MONTANA · APOSTILLE & TRANSLATION
Apostille & Certified Translation in Montana
If you need a document apostilled in Montana, the one office that can do it is the Notary & Certifications Division of the Montana Secretary of State in Helena — and getting the certified translation sequenced correctly is what keeps the whole file from being rejected. Translation HelpDesk provides USCIS-accepted certified translation at $0.05/word (most civil documents run $15-25) with 24-48 hour turnaround, a free 250-word sample, and a USCIS Rejection Pledge. We are a Chihuahua, Mexico nearshore team serving all 50 states, founded by Victor Luján in 2018. Below is exactly how Montana's apostille process works and where a certified translation fits.
Updated July 11, 2026 · Guidance only — confirm current fees and steps with the Notary & Certifications Division of the Montana Secretary of State's Office (Secretary Christi Jacobsen), State Capitol, Helena, MT.
HOW IT WORKS IN MONTANA
Getting an Apostille in Montana
In Montana, apostilles and authentications are issued only by the Notary & Certifications Division of the Secretary of State's Office in Helena — not by counties or courts. You submit the original notarized or certified document with a completed Certification Request Form and the per-document fee, either by mail to PO Box 202801, Helena, MT 59620-2801, online through the Secretary of State's portal with the document delivered by mail or in person, or in person at Room 260 of the State Capitol. A valuable free step first: the Division will pre-check your notarized document if you email a scan before submitting, which heads off the most common rejections. The office issues an apostille when the document is destined for a Hague Convention country and an authentication (for later legalization at a consulate) when it is not.
TRANSLATION + APOSTILLE
Where Certified Translation Fits
Certified translation and the apostille are two separate steps, and the order matters. For a Montana-issued document going abroad (birth or marriage certificate, diploma, background check), apostille the original English record first, then translate the document and the apostille certificate together — many destination countries require the apostille itself to be translated. The most common mistake we fix is people translating first and trying to apostille the translation: Montana only apostilles a notary's or issuing official's signature, so a translator's certificate can be authenticated only if a Montana notary notarizes the translator's affidavit in English. If instead you are bringing a foreign document INTO the U.S. for USCIS, you do not apostille anything here — USCIS simply requires a certified English translation, which is exactly what we provide.
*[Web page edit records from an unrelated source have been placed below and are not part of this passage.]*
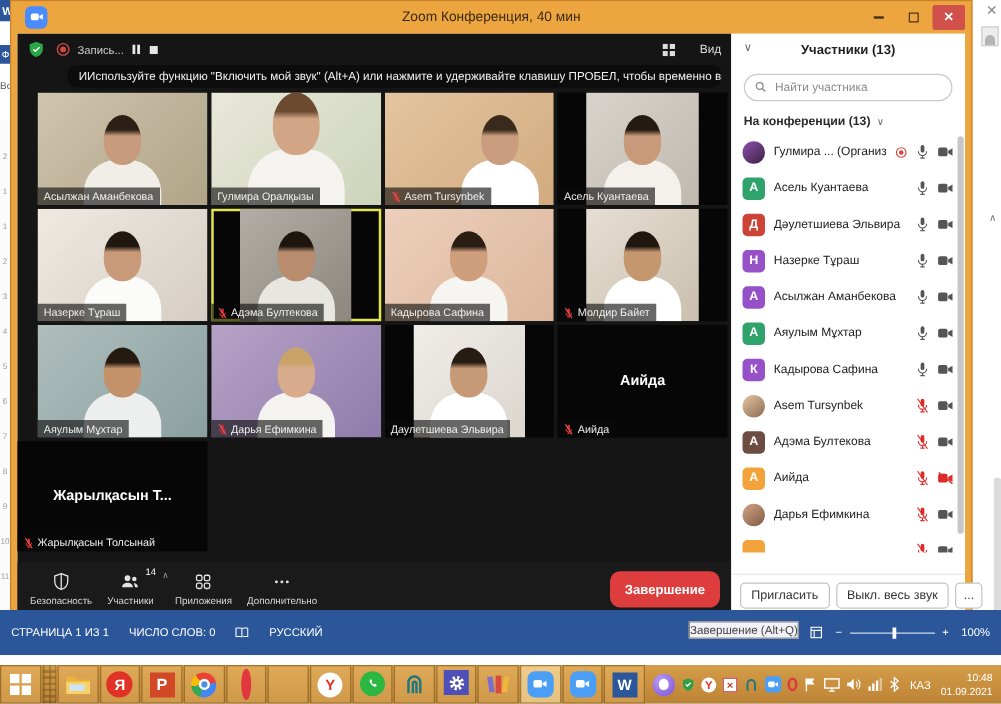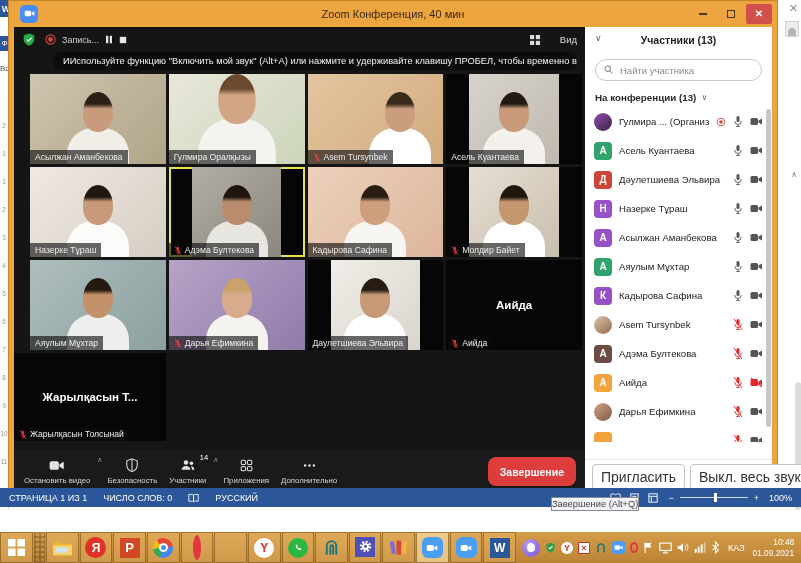--- a/index.html
+++ b/index.html
@@ -407,16 +407,6 @@
             </div>
           </div>
         <div class="z-toolbar">
-  <div class="tb-item haschev">
-    <span class="chev">∧</span>
-    <span class="ic">
-                <svg width="16" height="13" viewBox="0 0 26 20">
-                  <rect x="1" y="3" width="15" height="14" rx="3" fill="#e3e3e3"></rect>
-                  <path d="M17 8l7-4v12l-7-4z" fill="#e3e3e3"></path>
-                </svg>
-      </span>
-    <span class="lbl">Остановить видео</span>
-  </div>
   <div class="tb-item">
 
     <span class="ic">

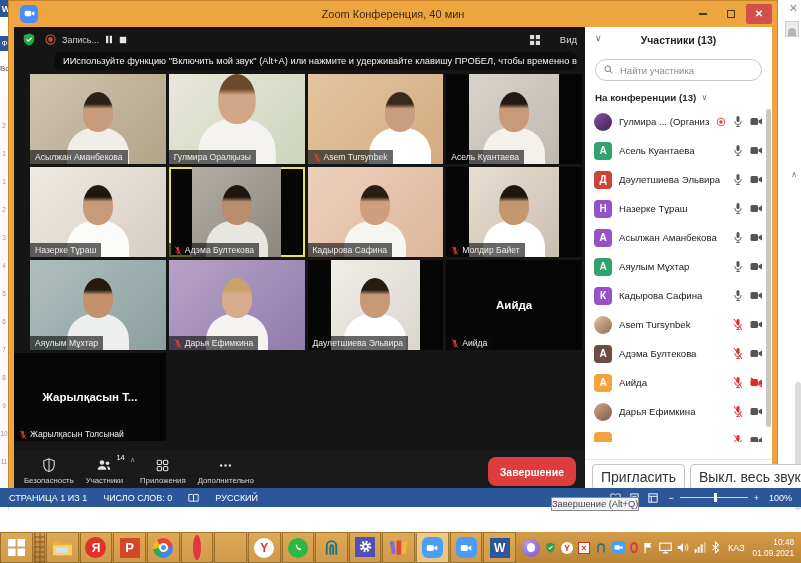--- a/index.html
+++ b/index.html
@@ -101,7 +101,7 @@
   .p-scrollbar{position:absolute;right:1px;top:2px;width:5px;height:318px;background:#c7c7c7;border-radius:3px;}
   .p-footer{margin-top:auto;height:34px;border-top:1px solid #e8e8e8;display:flex;align-items:center;
             gap:5px;padding:0 7px;flex:none;}
-  .p-fbtn{font-size:14px;color:#333;background:#fff;border:1px solid #c4c4c4;border-radius:4px;
+  .p-fbtn{font-size:10px;color:#333;background:#fff;border:1px solid #c4c4c4;border-radius:4px;
           padding:4px 8px;font-family:inherit;white-space:nowrap;}
   .p-fbtn.sm{padding:4px 6px;}
 

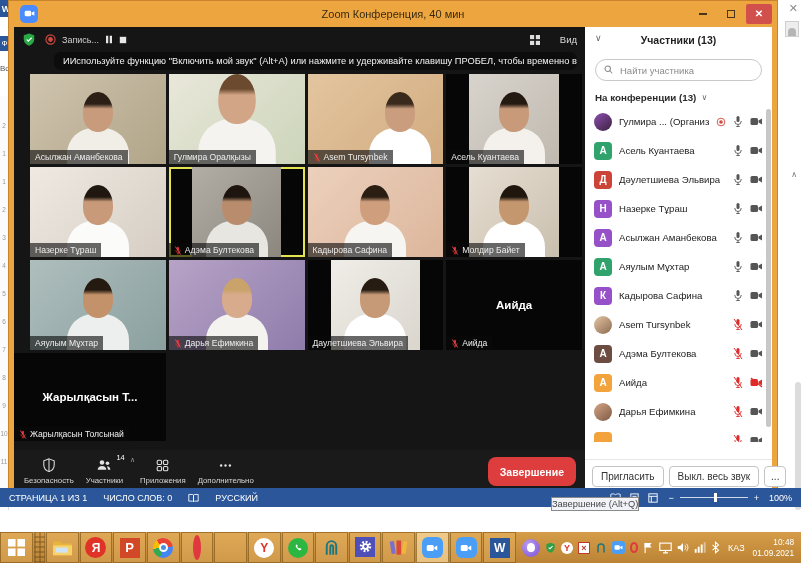--- a/index.html
+++ b/index.html
@@ -110,7 +110,7 @@
            font-size:9.3px;color:#444;padding:1px 0;z-index:30;}
 
   
-  .statusbar{position:absolute;left:0;right:0;top:488px;height:19px;background:#2b579a;color:#fff;
+  .statusbar{position:absolute;left:0;right:0;top:488px;height:36px;background:#2b579a;color:#fff;
              display:flex;align-items:center;padding:0 9px;font-size:9px;z-index:5;}
   .sb-left{display:flex;align-items:center;gap:16px;}
   .sb-right{margin-left:auto;display:flex;align-items:center;gap:10px;}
Translation HelpDesk provides the certified English translation with a signed Certificate of Accuracy (8 CFR 103.2(b)(3)) that USCIS accepts, and can advise on whether you need the apostille before or after translation for your specific document and destination.
FEES & TIMING
Cost & Turnaround
Apostille fee: Montana charges $10 per document/notarization for an apostille or authentication, regardless of page count; a document with signatures from several notaries may be billed per notarization. Confirm the current fee on the Secretary of State's website before paying, since state fees change.
Typical processing: Montana's normal processing time is 3-5 business days from the date the Notary & Certifications Division receives your request, whether submitted in person or by mail; for mailed requests, add postal transit time each way. Our certified translations are typically delivered in 24-48 hours, so translation is rarely the bottleneck.
FAQ
Frequently Asked Questions
Who issues apostilles in Montana?
Only the Notary & Certifications Division of the Montana Secretary of State's Office in Helena. County clerks, courts, and notaries cannot issue apostilles themselves — they only prepare or notarize the underlying document that the Secretary of State then authenticates.
Should I translate my document before or after getting the Montana apostille?
For a Montana document going to another country, apostille the original English document first, then translate both the document and the apostille certificate, since many countries require the apostille to be translated too. Do not translate first and try to apostille the translation — Montana authenticates a notary's signature, not the translated text.
Do I need an apostille for USCIS?
Usually no. Apostilles are for U.S. documents used abroad. For a foreign document submitted to USCIS inside the United States, you generally just need a complete certified English translation, not an apostille. We provide that certified translation with a signed certificate of accuracy USCIS accepts.
How much does a Montana apostille cost and how long does it take?
Montana charges $10 per document/notarization, and normal processing is 3-5 business days from when the Notary & Certifications Division receives your request; confirm the current fee on the Secretary of State's site before paying. Mailed requests should allow extra transit time each way.
Can the Montana Secretary of State apostille a document that is in Spanish?
The office can apostille a document in a foreign language only if the notarization itself is done in English, and it does not provide translation services. That is why a translator's certificate must be notarized in English by a Montana notary before it can be authenticated — and why ordering the certified translation correctly matters.
Does Montana pre-check documents before apostille?
Yes. The Notary & Certifications Division will review a scan of your notarized document by email at no charge before you submit, which prevents the most common causes of rejection. We recommend using this free pre-check together with a properly prepared certified translation.